Hacker Newsnew | past | comments | ask | show | jobs | submitlogin
Web image size prediction for efficient focused image crawling (commoncrawl.org)
16 points by boyter on Aug 24, 2015 | hide | past | favorite | 5 comments


Can't use just look at the http response to get the image size in KB, and ignores the images below a certain size, or alternatively just grab the first few bytes of the image, enough to extract the format header (which I believe carries dimension/size info commonly?)


I like the idea, especially as "content-length" and "content-type" should indicate the likely size and quality of the image. Given that, even the simplest things become problematic when we're downloading millions or billions of objects.

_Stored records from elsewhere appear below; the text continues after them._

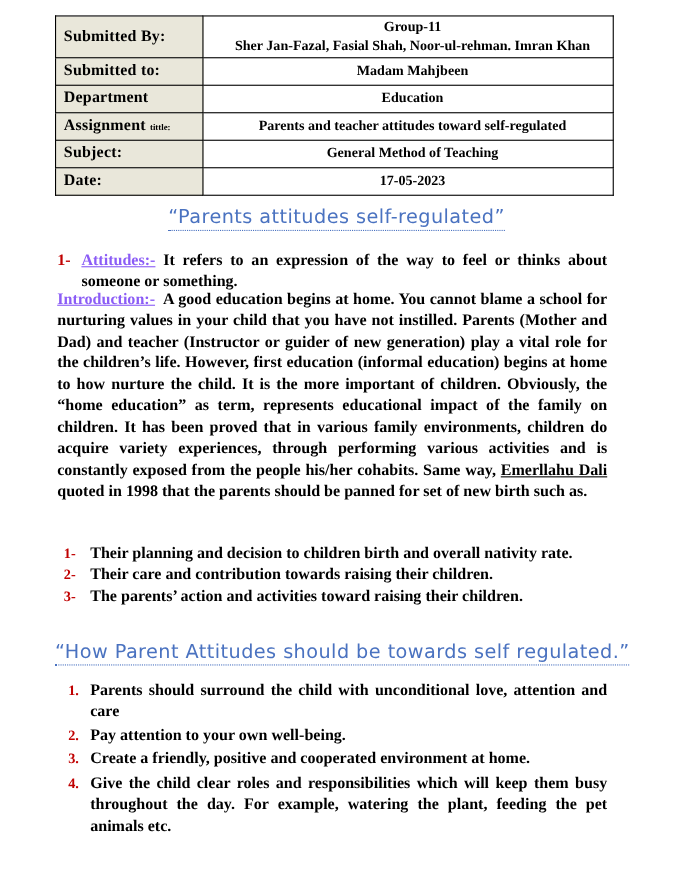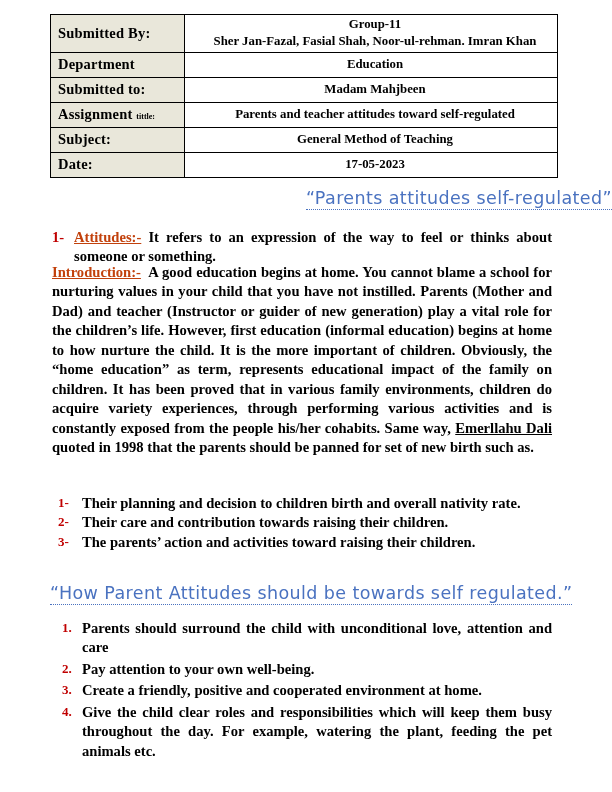--- a/index.html
+++ b/index.html
@@ -179,15 +179,15 @@
         </td>
       </tr>
       <tr class="row-std">
+        <td class="label-cell"><span>Submitted to:</span></td>
+        <td class="value-cell">
+            <span class="value-line">Madam Mahjbeen</span>
+          </td>
+      </tr>
+      <tr class="row-std">
         <td class="label-cell"><span>Department</span></td>
         <td class="value-cell">
             <span class="value-line">Education</span>
-          </td>
-      </tr>
-      <tr class="row-std">
-        <td class="label-cell"><span>Submitted to:</span></td>
-        <td class="value-cell">
-            <span class="value-line">Madam Mahjbeen</span>
           </td>
       </tr>
       <tr class="row-std">

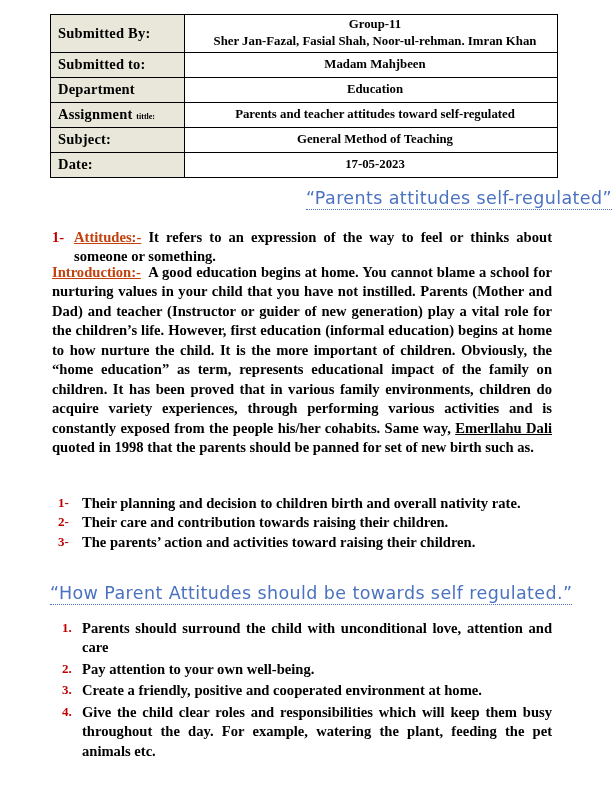--- a/index.html
+++ b/index.html
@@ -77,7 +77,7 @@
   .heading-wrap-center {
     position: absolute;
     left: 0; right: 0;
-    text-align: right;
+    text-align: center;
   }
   .heading-wrap-left {
     position: absolute;

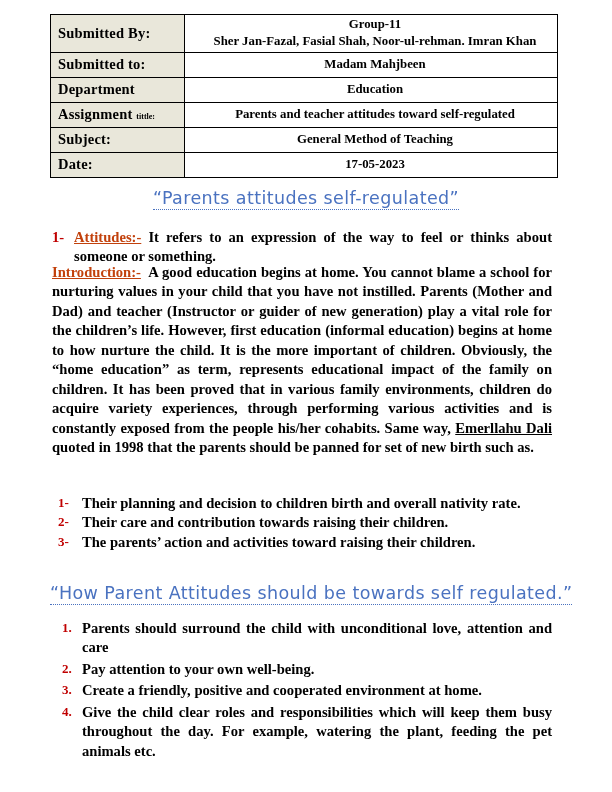--- a/index.html
+++ b/index.html
@@ -105,7 +105,7 @@
     font-weight: bold;
   }
   .term-blue {
-    color: #c2410c;
+    color: #8b5cf6;
     text-decoration: underline;
     font-weight: bold;
   }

If a roundtrip to get a response from the server was 100 ms and we used this technique for the 720 million potential images they found from processing Common Crawl, that's 833 days if done sequentially. If you perform 100 requests per second, that's still 8.3 days just spent retrieving the HTTP headers, let alone to then download promising images.


Yep, that's a viable solution. GIF and PNG include the dimensions in the first few bytes. JPEG is a little more complex, but you don't need to download much of the file to get dimensions.

I've used fastimage with success: https://github.com/sdsykes/fastimage


For nodejs there's https://github.com/netroy/image-size

From testing with 1800+ image URLs, you can almost certainly get the dimensions within the first 64kb.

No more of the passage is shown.